Learn more: What to plant in your own pollinator garden
Common Milkweed (Asclepias syriaca)
Swamp Milkweed (Asclepias incarnata)
Butterfly Milkweed (Asclepias tuberosa)
White Heath Aster (Symphyotricum ericoides)
Goldenrod (Solidago juncea)
New England Aster (Symphyotrichum novae-angliae)
Wild Bergamot (Monarda fistulosa)
Red Beebalm (Monarda didyma)
Foxglove Beard-Tongue (Penstemon digitalis)
Golden Alexanders (Ziziz aurea)
Culver’s Root (Veronicastrum virginicum)
Nodding Wild Onion (Allium cernuum)
Dense, Spiked Blazing Star (Liatris spicata)
Joe Pye Weed (Eutrochium maculatum)
Pearly Everlasting (Anaphalis margaritacea)
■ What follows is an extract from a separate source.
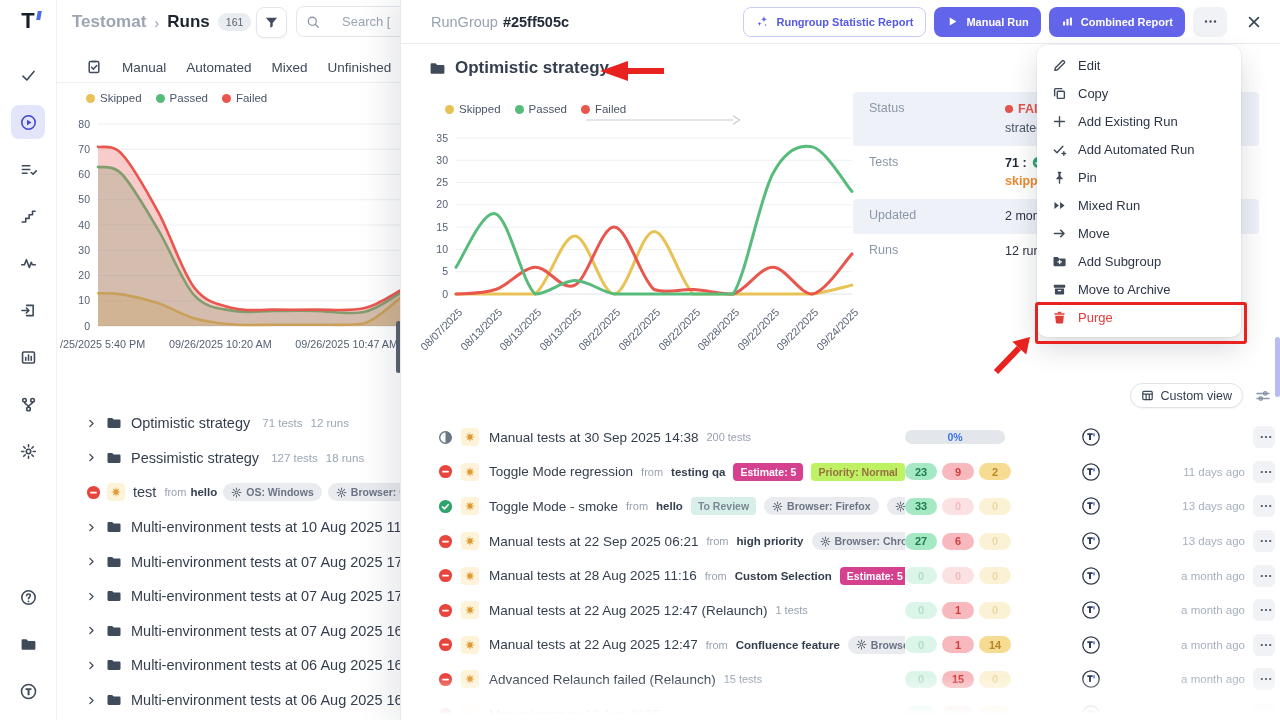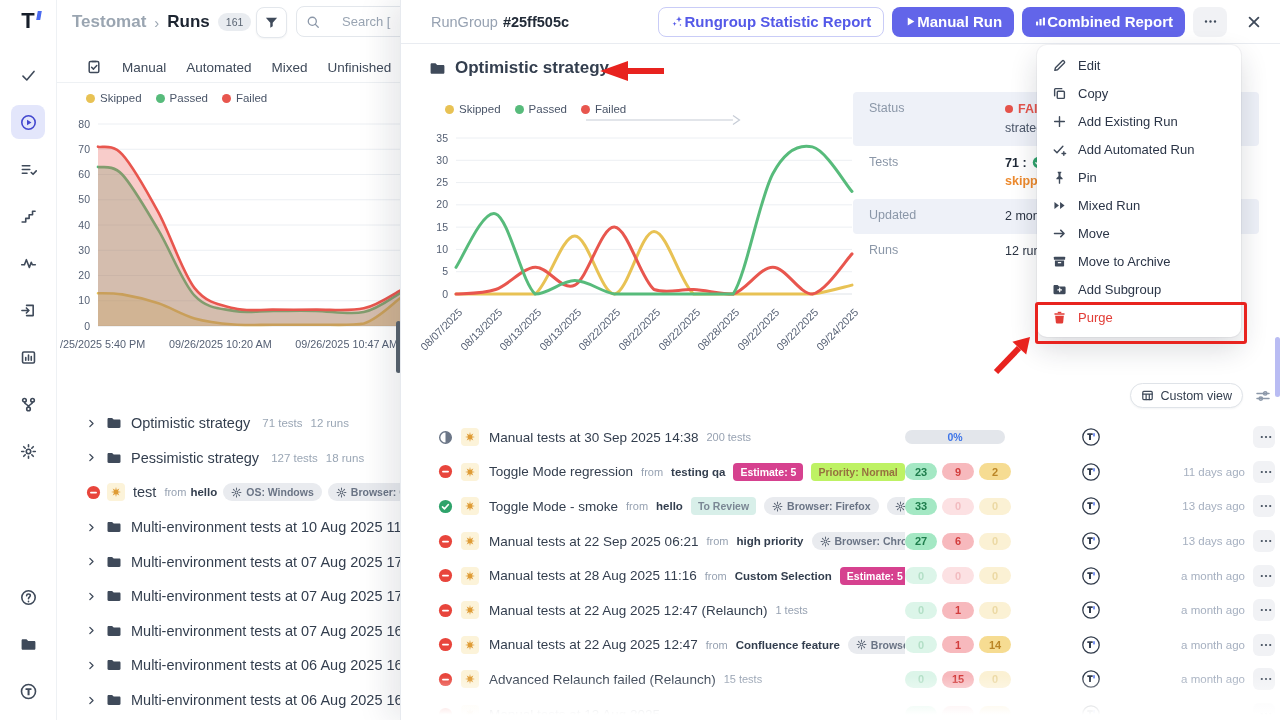"Rungroup Statistic Report" .btn { font-size: 15px -> 11px; gap: none -> 7px }
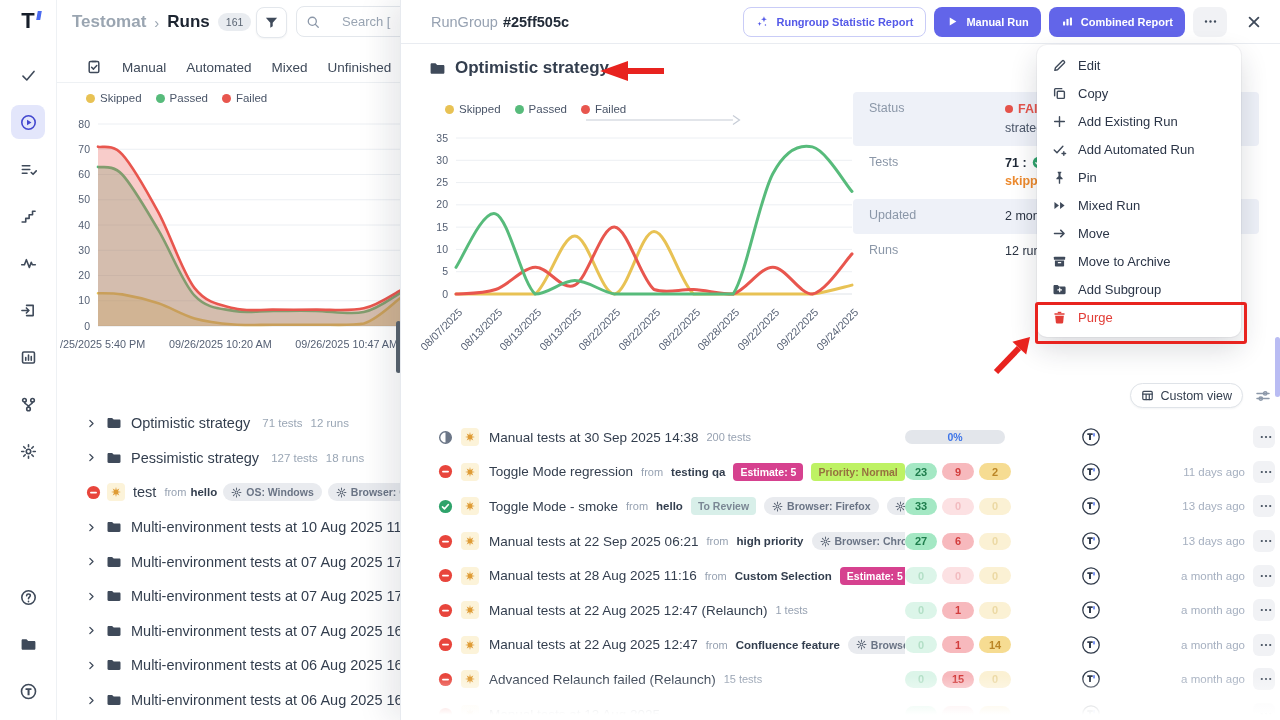"Move to Archive" div.mi { order: before "Add Subgroup" -> after "Add Subgroup" }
Eastern Purple Coneflower (Echinacea purpurea)
Black Eyed Susan (Rudbeckia hirta)
Outhouse Plant – yellow (Rudbeckia laciniata)
Coreopsis (Coreopsis lanceolata)
Hoary Vervain (Verbena stricta)
White Turtlehead (Chelone glabra)
Meadow Rue (Thalictrum pubescens)
False Sunflower (Heliopsis helianthoides)
Prairie Smoke (Geum triflorum)
Canada Milkvetch (Astragalus canadensis)
Square-stemmed Monkey Flower (Mimulus ringens)
Anise hyssop (Agastache foeniculum)
Dotted Mint (Monarda punctata)
Purple Prairie Clover (Dalea purpurea)
FOGS holds a sale of perennials, biennials and shrubs every year and is host to garden workshops, talks and garden visits.
It has disbursed more than $50,000 in bursaries to support undergraduate science students.
Improving insect habitat
Volunteers include Sarah Lee, who, before she retired from the biology department, would give up her lunch breaks to volunteer in the greenhouses. She soon found a community of people who shared her passion for gardening and she is now a mainstay of FOGS.
Harry Kim, who is in medical school and was a beekeeper when he lived in Montreal, said the bee population has been in decline around the world, in part because of habitat loss.
They sometimes travel four to five kilometres away for flowers, so it makes good sense to create spaces on campus to help them out, Kim said.
“Joining this initiative has helped me learn what plants bees like,” Kim said.
The gardening team has even left gaps between the plants to house native bee species that burrow into the soil for shelter.
Kim waters plants in the greenhouse once a week and is aiming to make a bee hotel.
“Hopefully efforts like this can keep the bee population growing,” he said.
Mora Alvarez said new members are always welcome, regardless of their role in the Western community. “The success of a pollinator garden – because even perennials need maintenance – is to find and keep enthusiastic volunteer gardeners,” she said.